WaPo “In a surprising announcement, Pope Francis told a documentary filmmaker that same-sex couples should “legally covered” by civil union laws. The Pope’s response suggests a softening of the Vatican’s views of the issue, which for centuries has contended that homosexuality constitutes sinful behavior and that gay marriages would not be allowed in the Catholic church or recognized by the church as a familial relationship. However, Pope Francis’s new messaging on this issue of same-sex relations may be coming as a result of a seismic shift in the way that many Catholics, especially Catholics in the United States, view homosexuality and the legal recognition of same-sex marriage. In fact, U.S. polling data offers little to suggest that the Church would face significant backlash by changing its stance on what was once a centerpiece of the culture wars.

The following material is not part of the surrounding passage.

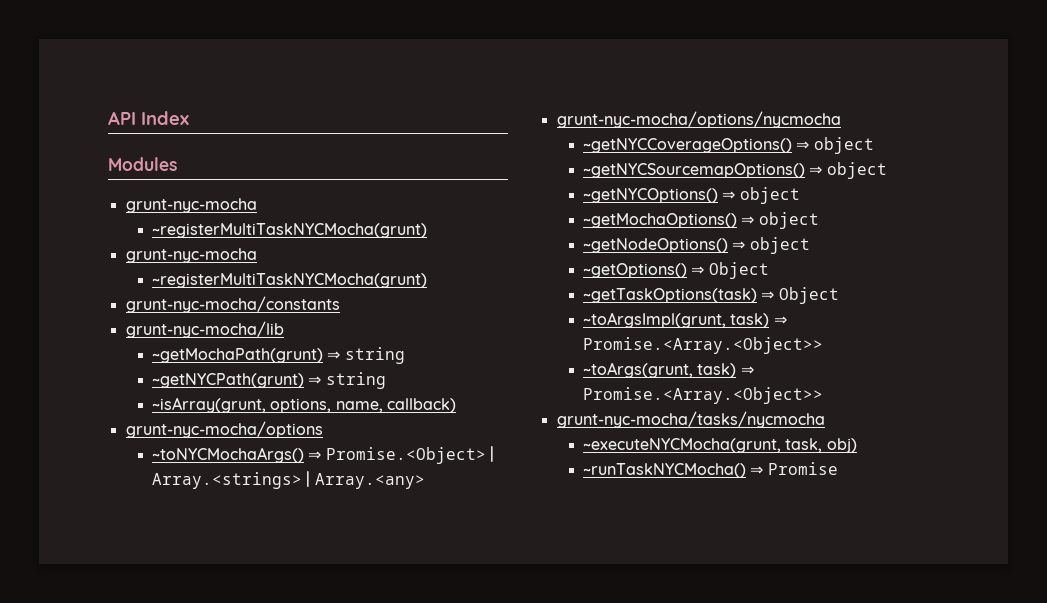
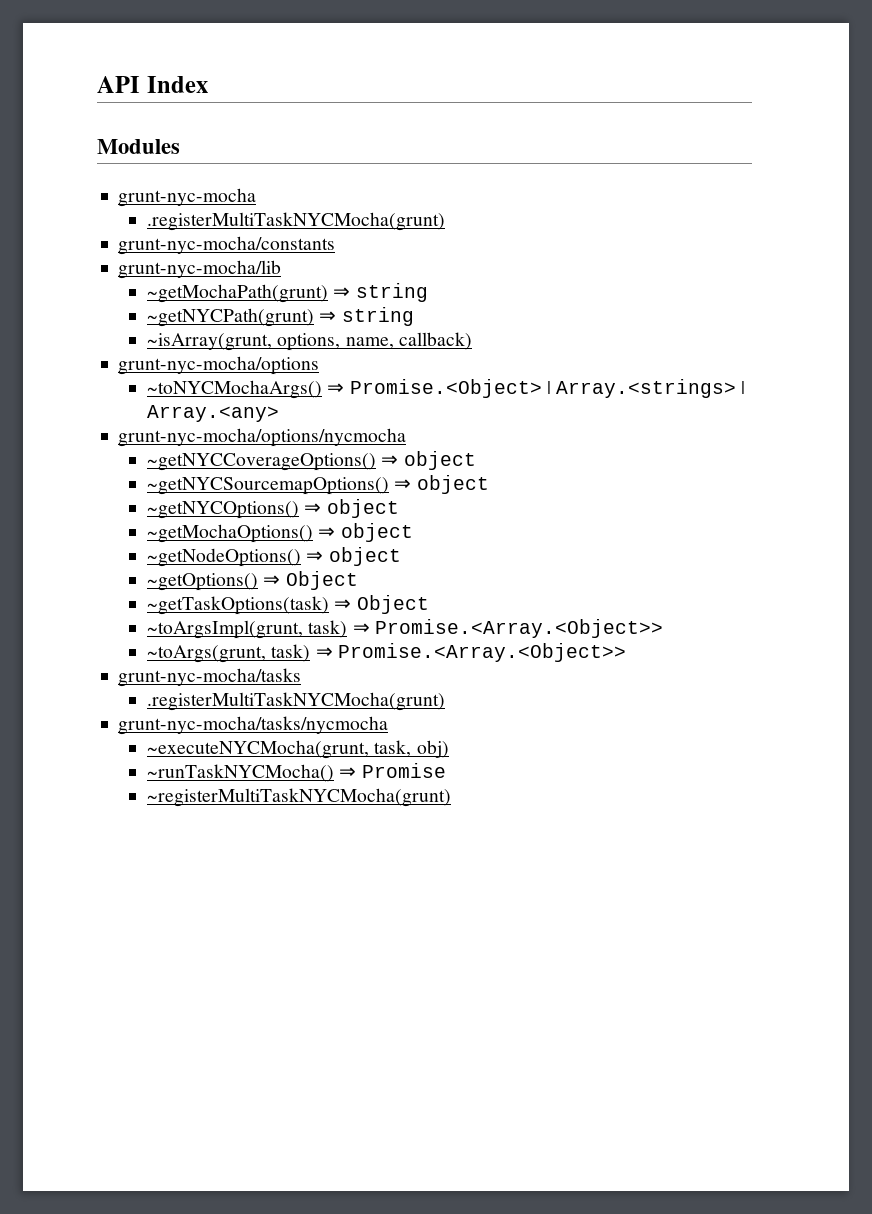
[152,223,428,238] [125,248,257,263] [152,273,428,288] ~registerMultiTaskNYCMocha(grunt) // grunt-nyc-mocha // ~registerMultiTaskNYCMocha(grunt) -> [147,212,446,231] .registerMultiTaskNYCMocha(grunt)
(824, 395) none -> [118,668,302,687] [147,692,446,711] // grunt-nyc-mocha/tasks // .registerMultiTaskNYCMocha(grunt)
(838, 468) none -> [147,788,452,807] // ~registerMultiTaskNYCMocha(grunt)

Roman Catholics’ views of the LGBTQ community divide by party. For instance, over 80 percent of Catholic Democrats hold a favorable view of gays and lesbians; for political independents, that’s 75 percent; and for Catholic Republicans, just 65 percent.
Looked at broadly, the evidence points to a clear conclusion: U.S. Roman Catholics hold favorable views of a significant portion of the LGBTQ community. It would be difficult to find a demographic group that would be strongly opposed to Pope Francis’s support of civil unions. While it’s impossible to know if this is part of a broader papal strategy to make the Church more welcoming and tolerant to variations in sexual orientation, large shares of American Catholics will certainly applaud this change in policy by the Holy See.”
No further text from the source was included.